Rosselli frowned as if unable to make sense of the question, or to remember the child’s name perhaps. ‘Luca,’ he said eventually. ‘I – we only decided recently.’ Sandro fought against what he knew to be prejudice: this man was odd; this set-up was odd. So clever, and so helpless, and so weirdly cold –
conditioned to respond? –
was this man or his partner even capable of looking after this child? Yet there were soft touches too; there were the brightly coloured cloths, and the bells and birds, and the photographs and postcards on the pinboard. All hers, thought Sandro.
‘Did she take anything? A – a bag, clothes? Money? Passport?’
Again Rosselli sighed. ‘My mother asked that,’ he said. He seemed to sigh, Sandro observed, whenever he said anything about his mother. ‘She – I let her look, my mother looked. In the wardrobe, the drawers. The suitcase is still there, pretty much all Flavia’s clothes. She doesn’t have a passport. It expired: we don’t travel much. We were going to – we did talk about a holiday. After he was born. We were going to renew her passport – and mine for that matter. We got them together, they had both expired. When we got one for him, we would—’ And here he seemed to run out of steam, stopping abruptly.
The
suitcase – a family with only one suitcase between them. Modest in all things. Luisa, thought Sandro, would probably approve.
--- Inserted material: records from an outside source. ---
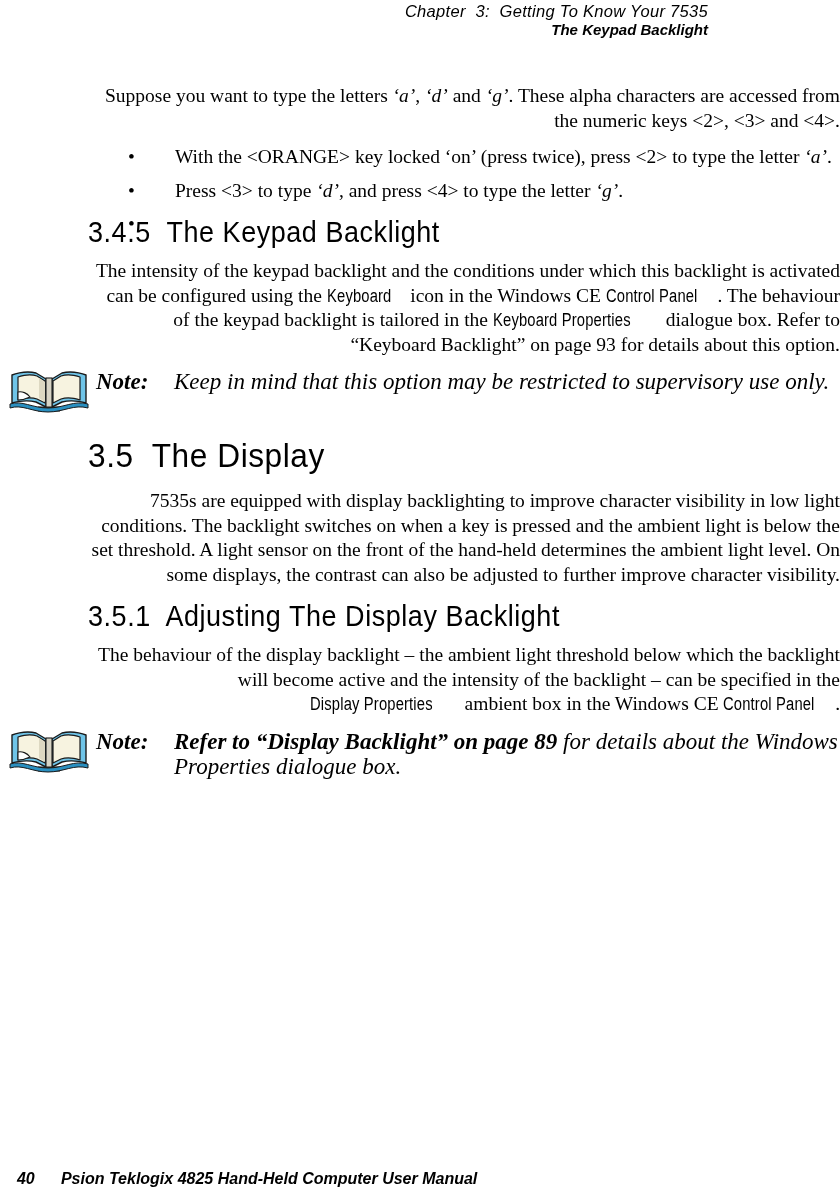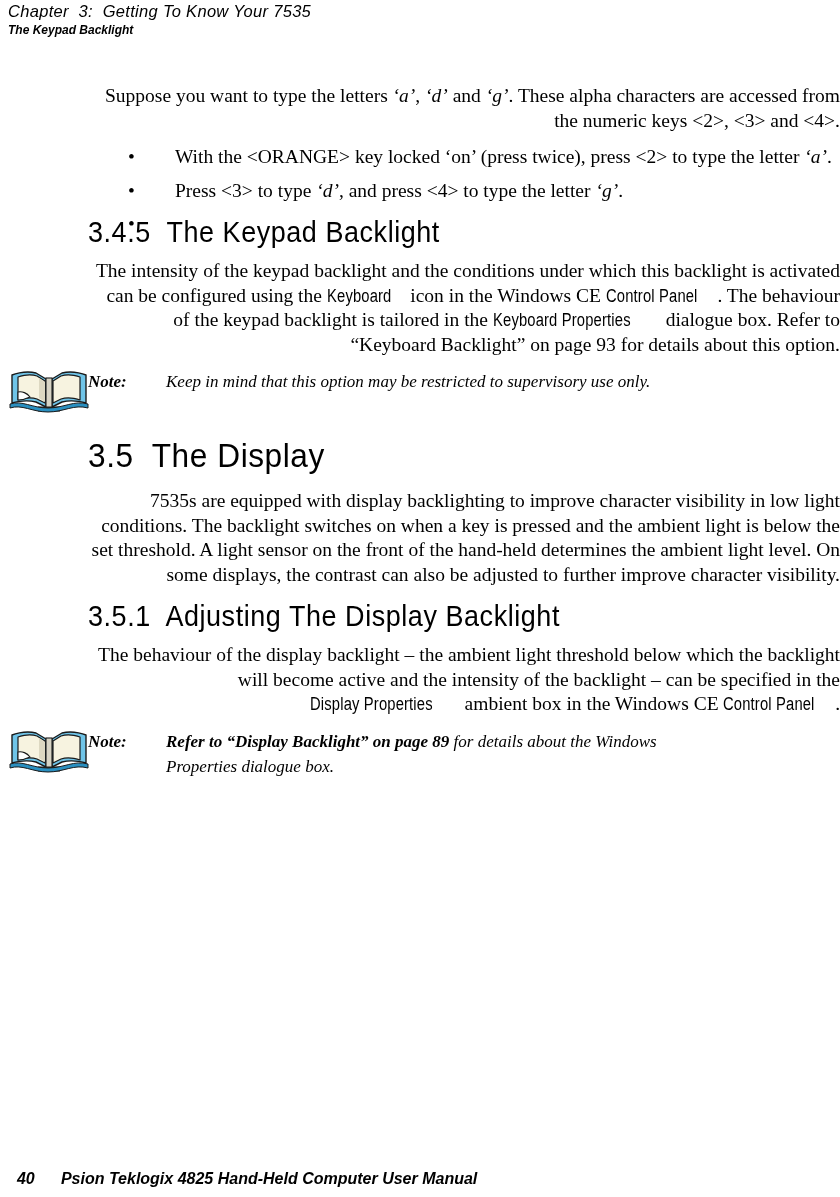--- a/index.html
+++ b/index.html
@@ -15,35 +15,36 @@
     color: #000000;
     overflow: hidden;
   }
 
   
   .page-header {
     position: absolute;
     left: 8px;
     top: 2px;
     width: 700px;
+    text-align: right;
   }
   .header-chapter {
     font-family: "Liberation Sans", sans-serif;
     font-style: italic;
     font-size: 16.5px;
     letter-spacing: 0.3px;
     line-height: 19px;
     color: #000;
     white-space: pre;
   }
   .header-title {
     font-family: "Liberation Sans", sans-serif;
     font-style: italic;
     font-weight: bold;
-    font-size: 12px;
+    font-size: 15px;
     line-height: 18px;
     color: #000;
     white-space: pre;
   }
 
   
   .content {
     position: absolute;
     left: 88px;
     top: 84px;
@@ -120,22 +121,22 @@
     min-height: 44px;
   }
   .note-icon {
     position: absolute;
     left: -80px;
     top: -2px;
     width: 82px;
     height: 46px;
   }
   .note-body {
-    padding-left: 0;
-    font-size: 17px;
+    padding-left: 8px;
+    font-size: 23px;
     line-height: 25px;
     font-style: italic;
   }
   .note-label {
     font-weight: bold;
     font-style: italic;
     display: inline-block;
     width: 78px;
   }
   .note-text {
‘She took her handbag,’ offered Rosselli, ‘so she would have had her
carta d’identità.
And I suppose money.’ He passed a hand over his forehead. ‘Should I have thought of these things? Her purse … but she never carried much money. There’s a bank card for taking money out, and a credit card, but we don’t use it.’
‘She has her own bank account?’
‘A joint account,’ said Rosselli. ‘We don’t have much, and we don’t spend much. We’re – the same, really, there’s no question of not trusting – I mean, we have the same feelings about money, it’s not important to us.’
Easy to say, thought Sandro. When there is money to be had. Furtively he looked around him again; nothing expensive, it was true. The furniture shabby, but everything clean, ordered. The photographs on the pinboard behind the computer drew him. There was a picture of a woman’s face: she had the dark red hair and freckled white skin common in the Abruzzo. She was looking away, to the side, no makeup at all. She seemed very beautiful to Sandro.
‘She worked?’ He realized he’d used the past tense and scrambled to catch himself up. ‘I mean, before the baby?’
‘She’s a teacher,’ Rosselli said, and looked down at his hands. He had heard the past tense, for sure. ‘Before the baby she taught mathematics at the Agnesi.’
‘You’ve looked to see if any money’s been withdrawn?’ Sandro asked. ‘I assume you can see online? Has the credit card been used?’
Rosselli looked blank. Had he done anything at all? Had he just sat and waited?
‘You’ve tried calling her?’ Sandro asked: because of course Rosselli would have done that. But, of course, he was wrong.
‘Calling her?’ The man looked bizarrely confused. ‘But I don’t know where she is.’
‘On her mobile? The
telefonino
?’ Sandro pulled his own out by way of demonstration – that new magic phone he’d finally been talked into getting – and when he touched it, the screen brightened. Missed call, it said. Pietro. How long had it been since he’d spoken to his old friend? A while.